SEE ALSO : Alibaba 2020 11.11 Global Shopping Festival generated US$74.1 billion in GMV

Alibaba’s additional 11-11 sales window saw transaction value virtually double this year to $75.1 billion. JD’s shorter sales period was also epic, clocking in at $40.9 billion.

Recent third quarter results also gave the big tech companies a reason to smile. Although China had not really been in lockdown over the quarter, the rise in habitual online usage does not appear to have tempered. JD sales were up 35% from a year ago, helped by 32% more users taking the total to 441.6 million. Alibaba sales grew around 20%, with 9% more users, at 757 million users. Pinduoduo sales grew 73%, with users climbing 46% to 731.3 million – within nipping range of Alibaba. Tencent’s revenue was up 29% with 1.212 billion active WeChat users monthly.

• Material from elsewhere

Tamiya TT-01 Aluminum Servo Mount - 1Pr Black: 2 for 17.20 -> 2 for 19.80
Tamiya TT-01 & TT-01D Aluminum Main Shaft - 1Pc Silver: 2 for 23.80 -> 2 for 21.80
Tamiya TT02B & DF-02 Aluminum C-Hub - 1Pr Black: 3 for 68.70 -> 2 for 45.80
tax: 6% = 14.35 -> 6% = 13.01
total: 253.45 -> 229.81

Yet, ironically, many of tech’s senior execs would not have been celebrating as 11th  November came to a close. On the eve of Double-11, China released draft antitrust rules, aimed at rooting out monopolistic practices among Internet companies.

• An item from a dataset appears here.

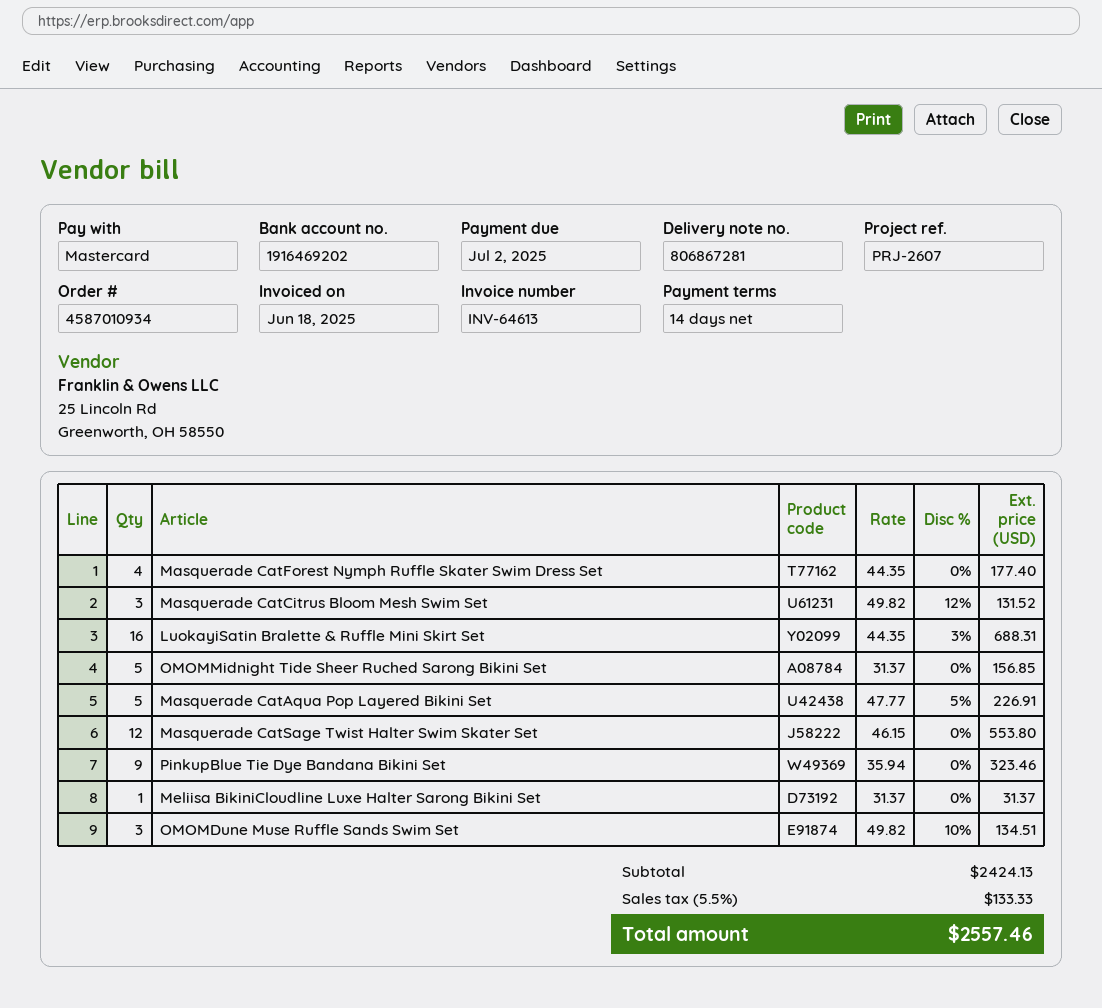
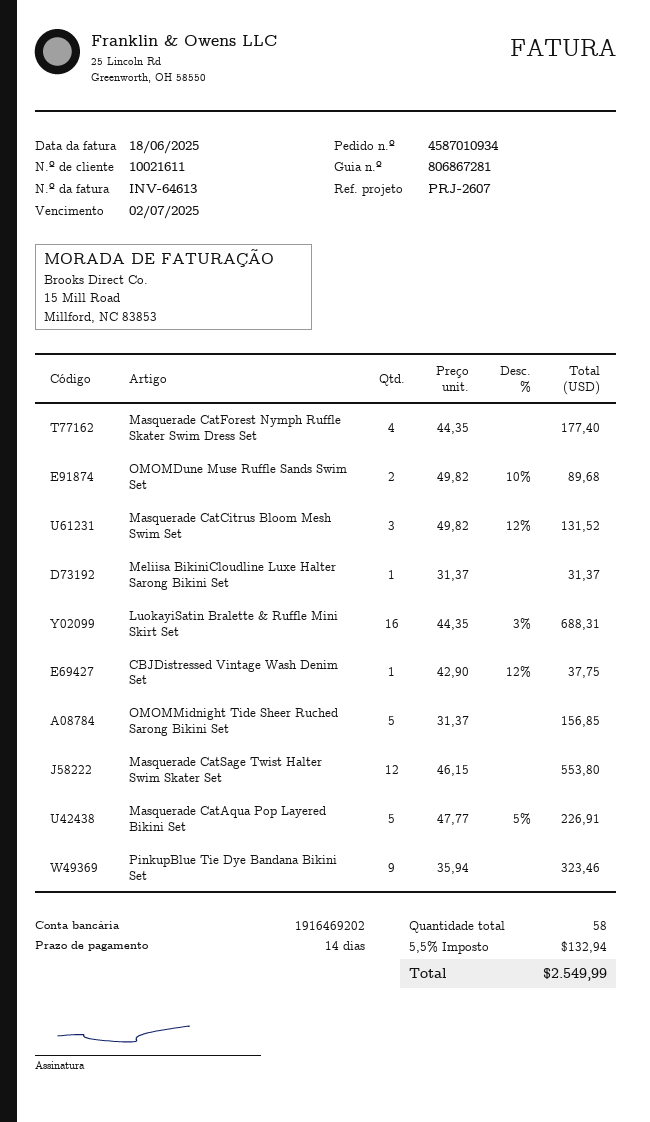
OMOMDune Muse Ruffle Sands Swim Set: 3 x 49.82 - 10% = 134.51 -> 2 x 49.82 - 10% = 89.68
CBJDistressed Vintage Wash Denim Set: none -> 1 x 42.90 - 12% = 37.75
tax: 5.5% = 133.33 -> 5.5% = 132.94
total: 2557.46 -> 2549.99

This is big news for China, much bigger than it would be in other markets. Until now, China’s tech giants have had an unbridled run to become the enormous, hugely profitable gorillas that we see today. On just its e-commerce platforms, Alibaba sells more than twice as much as China’s top-100 brick & mortar retailers combined. It also owns many of the large physical retailers and directs millions of others.

In China’s effectively cash-free society, Alipay accounts for 54% of the value of payments. It hosts data for many businesses in China through its cloud services, tracks people in cities and taps into advertising screens all over China. There would not be many countries which would let a business become that large and powerful.

Much speculation has passed about how China’s tech companies have been allowed to become so large. Beijing is likely to find it easier to manage a few giants, rather than a gaggle of rogue tech companies – yet as Jack Ma’s recent Ant Group speech illustrated, even the giants can rebel against regulatory directives. The ability for tech giants to consolidate and standardise the data from its numerous sources also allows Beijing easier data analysis and population control as we saw with the Covid controls.

The new antitrust measures may change all that. They are China’s first attempt to legally define anti-competitive practices from internet companies. Coincidentally, a day after their release, the European Commission alleged that Amazon uses nonpublic data it gathers from third-party sellers to unfairly compete against them. Hopefully the world is recalibrating.

China’s drafted regulations are positive news for brands. It is likely that platforms will no longer be able to demand vendors to exclusively transact on their marketplace. Platforms may not be permitted to differentiate prices to customers based on their shopping history and profiles. Offering large discounts to eliminate competitors, colluding on sharing sensitive consumer data, and forming alliances to force out competitors is also likely to be considered monopolistic.

The new rules could conceivably put an end to tech companies subsidising loss-making divisions, such as Alibaba does with AliCloud, forcing the companies to raise prices and churn a profit, or even divest the business altogether.

SEE ALSO : How did the first window of Alibaba’s 2020 11.11 Global Shopping Festival go?

Overall, the legislation represents a slow trend which is paring back tech companies’ unchecked growth strategies. This will provide brands and individuals more rights in China, such as those we saw with recent laws around facial recognition. There may not be a significant shift as soon as the law is passed, but over time the landscape will be riper for new, diverse and innovative competitors to provide more choices for brands to reach consumers. We can all hopefully look forward to fairer, more transparent dealings with the tech gorillas overall.